Chūya estaba
mirando una vez más por la ventana; era de noche y la luna llena y brillosa
resplandecía algo inquietante en medio del cielo. La lámpara sobre su
escritorio iluminaba la partitura recién terminada, aquella obra que en la
cabeza de Chūya sonaba tan bien…
La melodía no
tenía dueño, era simplemente algo que estuvo rodando durante días en la mente
del pelirrojo y que pedía a gritos ser plasmada.
Chūya suspiró
y a continuación cerró los ojos.
No iba a
negárselo, no, a él mismo jamás se mentiría.
Necesitaba los
finos y largos dedos de Fyodor frotando con entusiasmo el arco en las cuerdas
de su violonchelo, dándole vida a una historia que desconocía porque no era
suya, pero de la que igualmente se adueñaba cada que interpretaba.

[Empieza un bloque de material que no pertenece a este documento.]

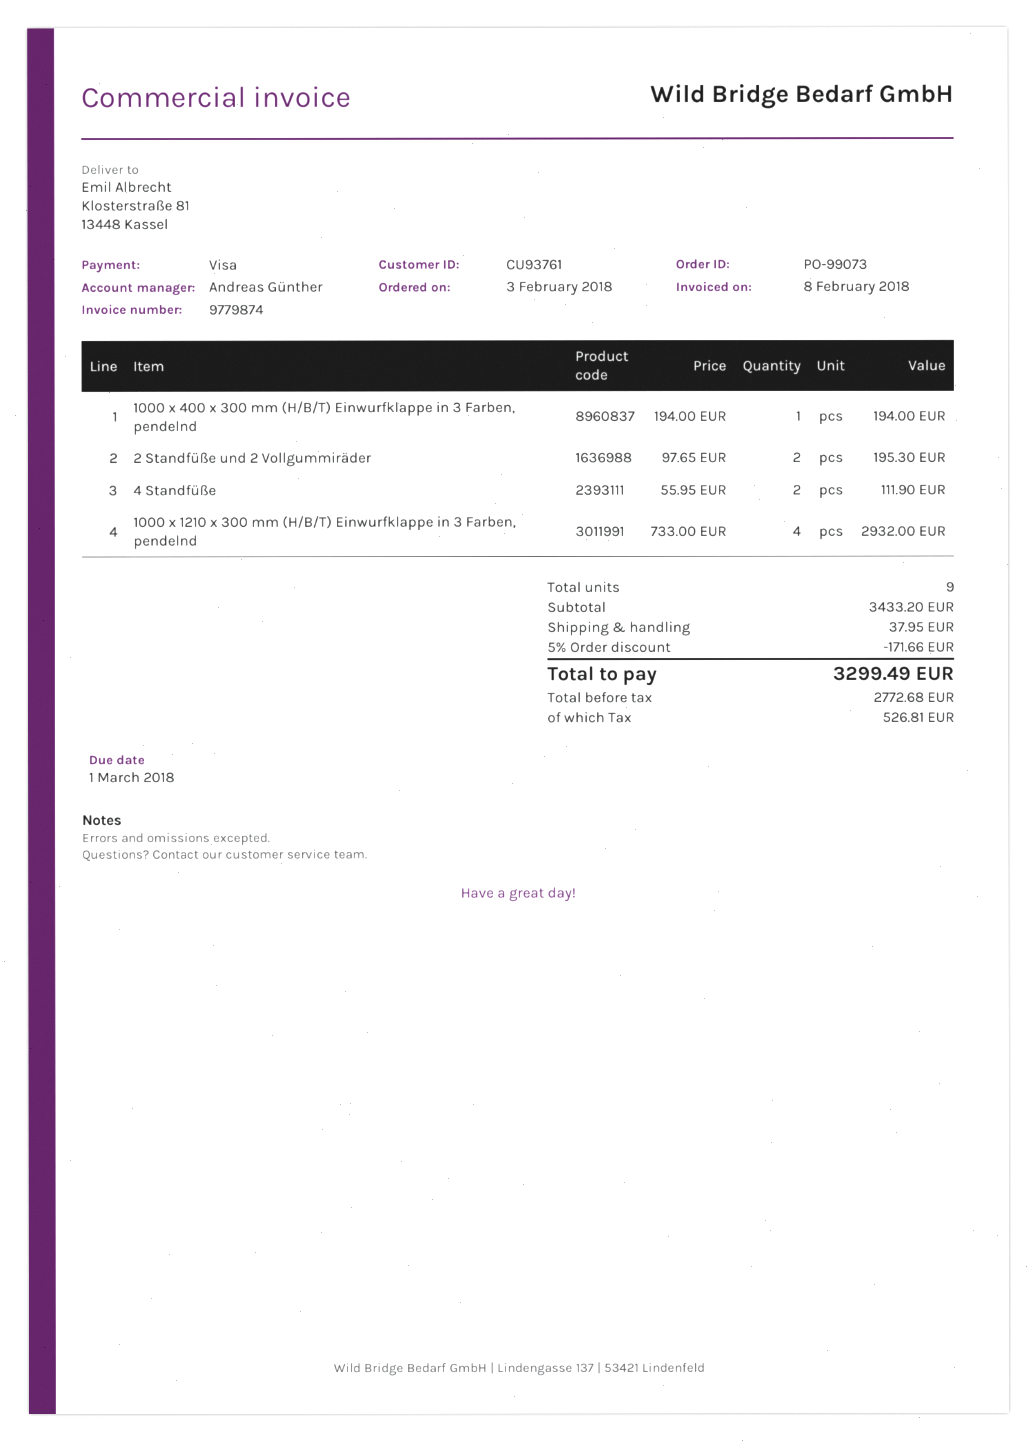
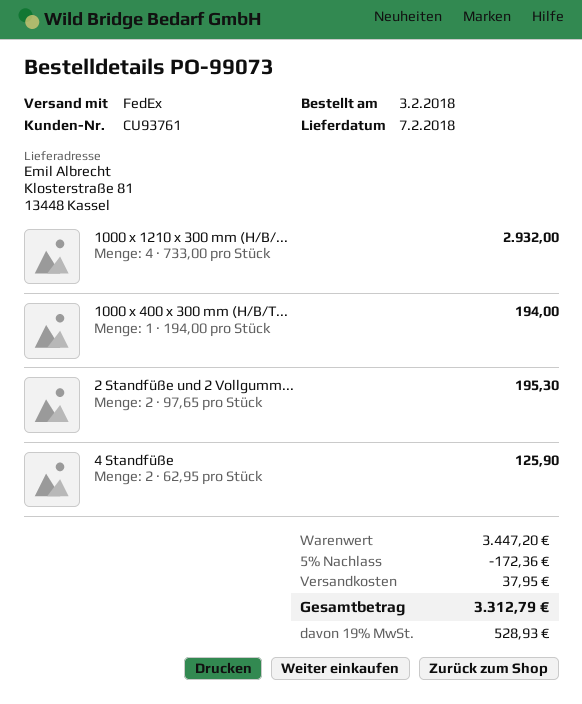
4 Standfüße: 2 x 55.95 = 111.90 -> 2 x 62.95 = 125.90
subtotal: 3433.20 -> 3447.20
discount: 5% = 171.66 -> 5% = 172.36
tax: 526.81 -> 528.93
total: 3299.49 -> 3312.79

Siempre que Chūya
se encontraba con Fyodor y este le daba una demostración de lo maravilloso que podía
tocar, el corazón del pelirrojo aleteaba un poco, se ponía nervioso y torpe, en
el peor de los casos balbuceaba o se reía como estúpido; ¿por qué el ruso era
tan atractivo y caballeroso?, su voz profunda y aletargante por ratos, la
galantería con la que se movía e incluso la manera tan delicada y al mismo
tiempo firme con la que sostenía su preciado instrumento entre las piernas.
Chūya no podía
evitar imaginarse siendo esa caja de madera a ratos.
—Chūya… —Chūya
se reincorporó de la silla asustado. Dazai lo veía con los ojos brillosos y abrazaba
una bolsa de papel de la que sobresalían los cuellos de 3 botellas—. Sake,
—escupió antes de subirse a la cama y comenzar a abrir una de ellas. Chūya se
mordió el labio, su tolerancia al alcohol era nula y su relación con Dazai se
encontraba en términos precarios.
Hacía una
semana que no pisaba la habitación…
Pequeño e
ingenuo Chūya. Ni siquiera pudo terminar una de las botellas cuando ya todo le
daba vueltas y se sentía demasiado feliz.
Ambos estaban
en la cama, Dazai encima de él. No tenía camisa y Chūya tampoco; hacía calor,
la ventana permanecía abierta y las cortinas se movían un poco por la brisa
nocturna, la luz de la destellante luna se colaba a ratos y Dazai brillaba etéreo
y hermoso frente a él. Chūya tenía esta sensación burbujeante en el pecho que
lo instaba a sonreír, aunque sus mejillas dolían ya.
Ese día Chūya
estaba borracho, muy borracho, y se supone que en semejante estado es normal
olvidar sucesos, palabras… Para mala suerte de Chūya, él no es así. Cada roce,
cada beso, hasta el más mínimo gesto, Chūya puede recordar aún ahora con total claridad
todo lo que Dazai le hizo y le dijo. Fyodor parece poder leerle el gesto
compungido, porque sólo está en silencio frente a él, extendiéndole la mano
desde hace cinco minutos, rogándole con la mirada que vuelva a casa con él.